Lo que ahora presenciamos es el debut en la política nacional de jóvenes nacidos en Francia de padres emigrantes, de hecho franceses de segunda categoría, movilizados para forzar al poder y a la sociedad a escuchar sus reclamos, intentando alcanzar mediante luchas callejeras las oportunidades negadas en las escuelas y en las oficinas de empleo. La rebelión no es política, es social.

Se trata de un fenómeno social enteramente nuevo, derivado de las irresponsables políticas migratorias europeas de posguerra, que simulando apertura y tolerancia, se aprovecharon de las penurias económicas de sus excolonias, generadoras de enormes masas de emigrantes que eran acogidos para ocuparlos en las tareas que denigraban a alemanes, españoles, ingleses, suizos y franceses, sin propiciar su asimilación, creando verdaderas sucursales del Tercer Mundo en el interior de sus fronteras.

Aquellos emigrantes que aunque explotados y humillados, se daban por dichosos porque de todas maneras se sobrevive mejor en Londres, Paris, e incluso en Galicia que en Argelia, Túnez, Marruecos, Pakistán u Honduras, vivían mansos y resignados en los barrios pobres, se reprodujeron y aunque trataron de educar a sus hijos en las tradiciones de sus respectivos países, no consiguieron impedir que fueran franceses, británicos o españoles.

La Francia que les ha negado las oportunidades a que tienen derecho, que no les ha permitido integrarse cultural, ideológica y políticamente, no ha podido impedirles que beban en sus tradiciones y se armen con su ideología y la utilicen contra ella.

Entre los hijos de emigrantes no hay marginales, sino también obreros y profesionales, conscientes de sus derechos y dispuestos a luchar por ellos y que asumen la religión y la cultura de sus mayores, no como un mecanismo de consuelo o evasión, sino como un signo de identidad que los acompaña en estas jornadas de lucha.

El hecho de que su piel sea más oscura y su religión el Islam, no los hace menos franceses ni más dados al sometimiento.

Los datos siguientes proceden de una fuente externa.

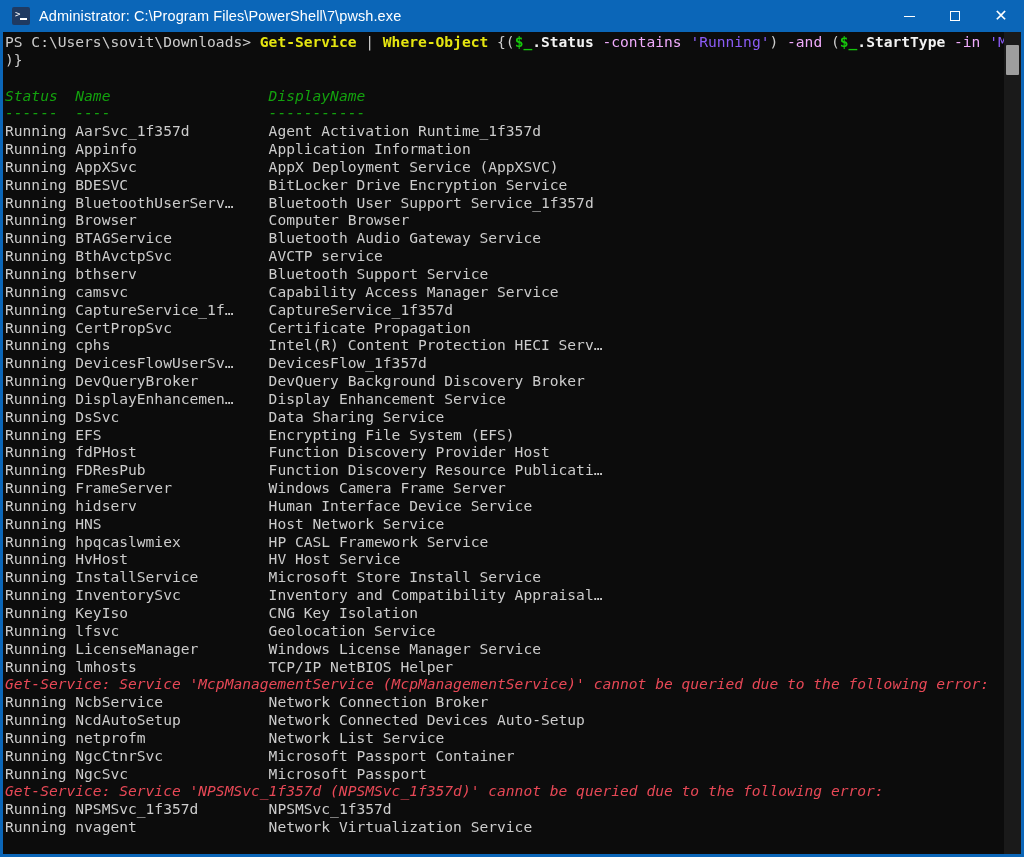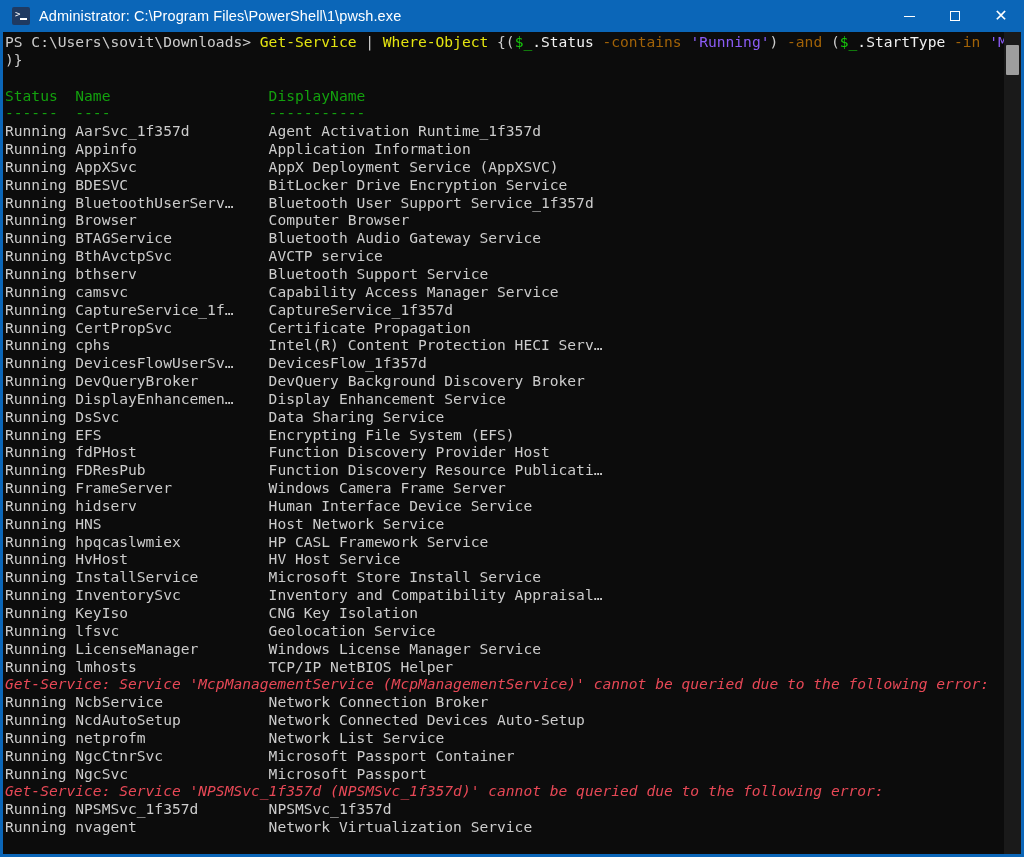--- a/index.html
+++ b/index.html
@@ -164,7 +164,7 @@
       <span class="chev">&gt;</span>
       <span class="ul"></span>
     </div>
-    <div class="title-text">Administrator: C:\Program Files\PowerShell\1\pwsh.exe</div>
+    <div class="title-text">Administrator: C:\Program Files\PowerShell\7\pwsh.exe</div>
     <div class="winbtns">
       <div class="winbtn">
         <span class="glyph-min"></span>

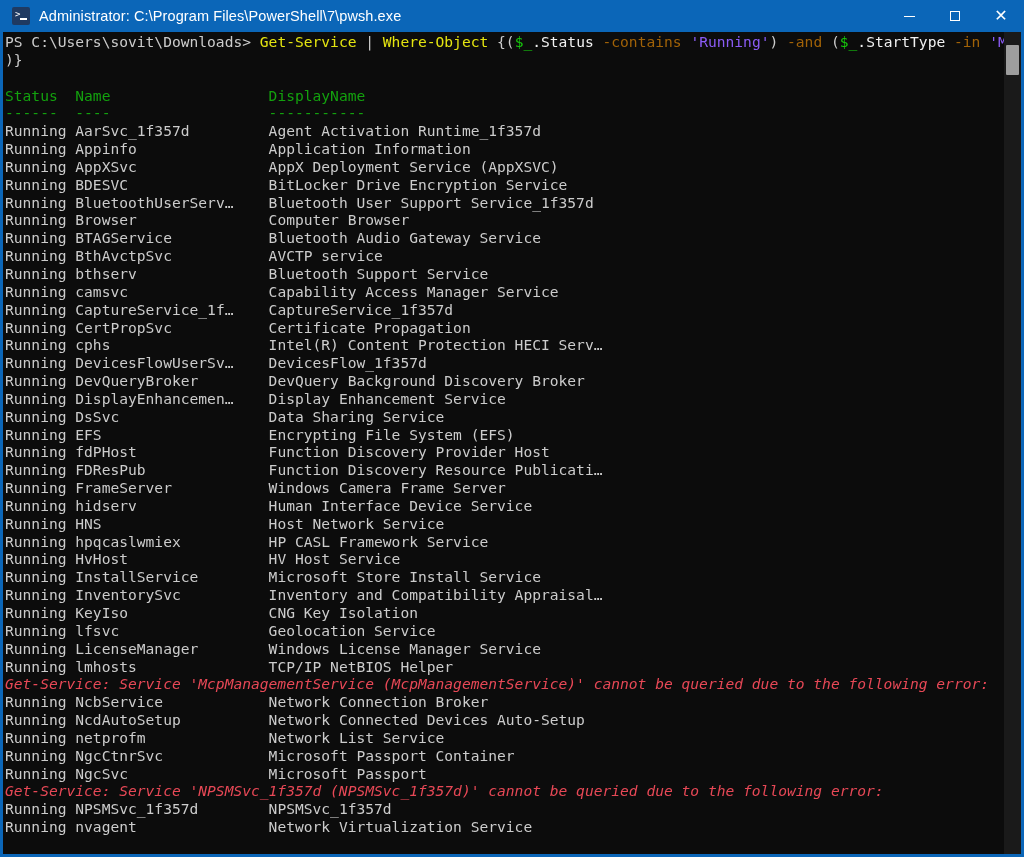--- a/index.html
+++ b/index.html
@@ -136,7 +136,7 @@
   .c-cyan    { color: #8b5cf6; }
   .c-gray    { color: #a16207; }
   .c-red     { color: #e74856; font-style: italic; }
-  .c-bold    { font-weight: normal; }
+  .c-bold    { font-weight: bold; }
 
   
   .scrollbar {

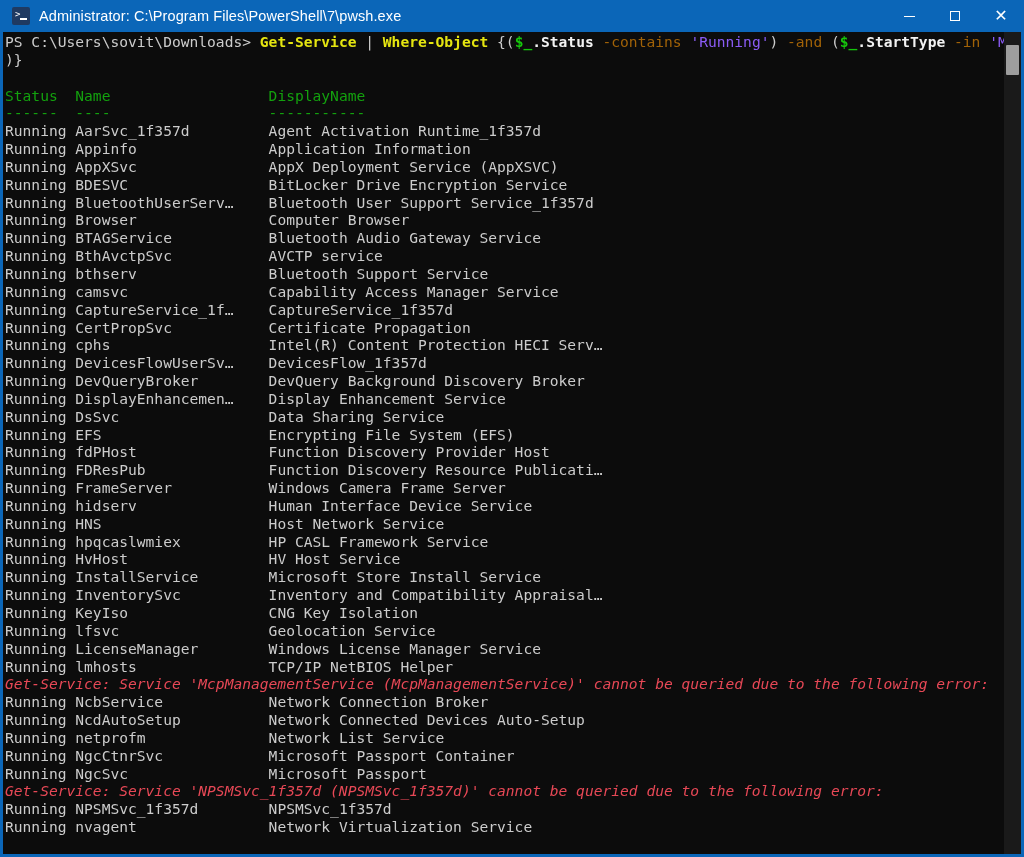--- a/index.html
+++ b/index.html
@@ -134,7 +134,7 @@
   .c-green   { color: #16c60c; }
   .c-dgreen  { color: #13a10e; }
   .c-cyan    { color: #8b5cf6; }
-  .c-gray    { color: #a16207; }
+  .c-gray    { color: #f0abfc; }
   .c-red     { color: #e74856; font-style: italic; }
   .c-bold    { font-weight: bold; }
 

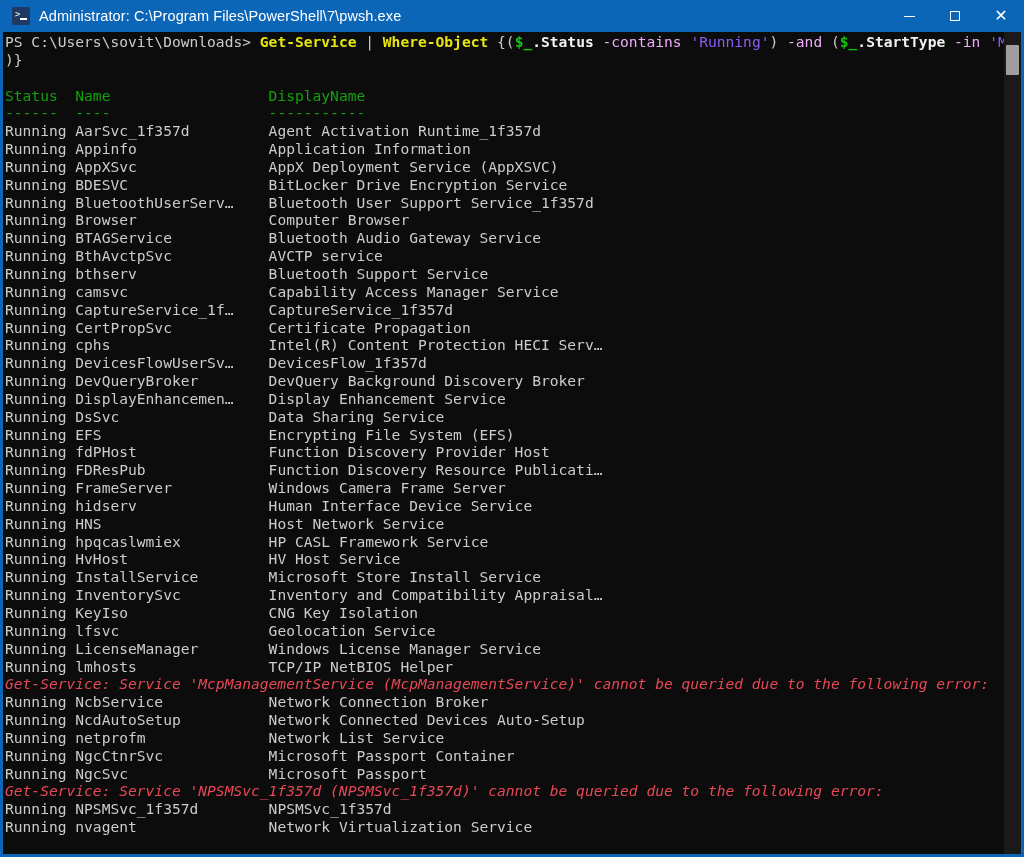--- a/index.html
+++ b/index.html
@@ -132,7 +132,7 @@
   .c-white   { color: #f2f2f2; margin-top: 20px; }
   .c-yellow  { color: #e5e510; }
   .c-green   { color: #16c60c; }
-  .c-dgreen  { color: #13a10e; }
+  .c-dgreen  { color: #13a10e; font-style: italic; }
   .c-cyan    { color: #8b5cf6; }
   .c-gray    { color: #f0abfc; }
   .c-red     { color: #e74856; font-style: italic; }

Esos jóvenes conocen las leyes de su país y, a diferencia de sus padres, votan, eligen y no pueden ser deportados.

No se trata y lo saben muy bien los gobernantes franceses, de un motín liderado por un cabecilla de un barrio pobre, sino de un fenómeno que ya se reproduce en diversos puntos de la geografía francesa y que pudiera extenderse por toda Europa Occidental.

Es cierto que Francia tuvo siempre gobernantes sensatos que supieron manejar sus crisis y que ahora el primer ministro, Dominique de Villepin, intenta encontrar paliativos de urgencia, promoviendo oportunidades de empleos, educación e integración para los franceses oscuros, pero también hay funcionarios como el ministro del Interior, Nicolas Sarkozy, que llama “chusma” a los sublevados y parece listo para dejarse llevar por la tentación a la represión que origina muchas más tensiones que las que resuelve.

El sector más excluido, empobrecido y por tanto combativo de la juventud francesa, ha dado la alerta para toda Europa donde puede expandirse un lema montonero: “Hay patria para todos o no hay patria para nadie”.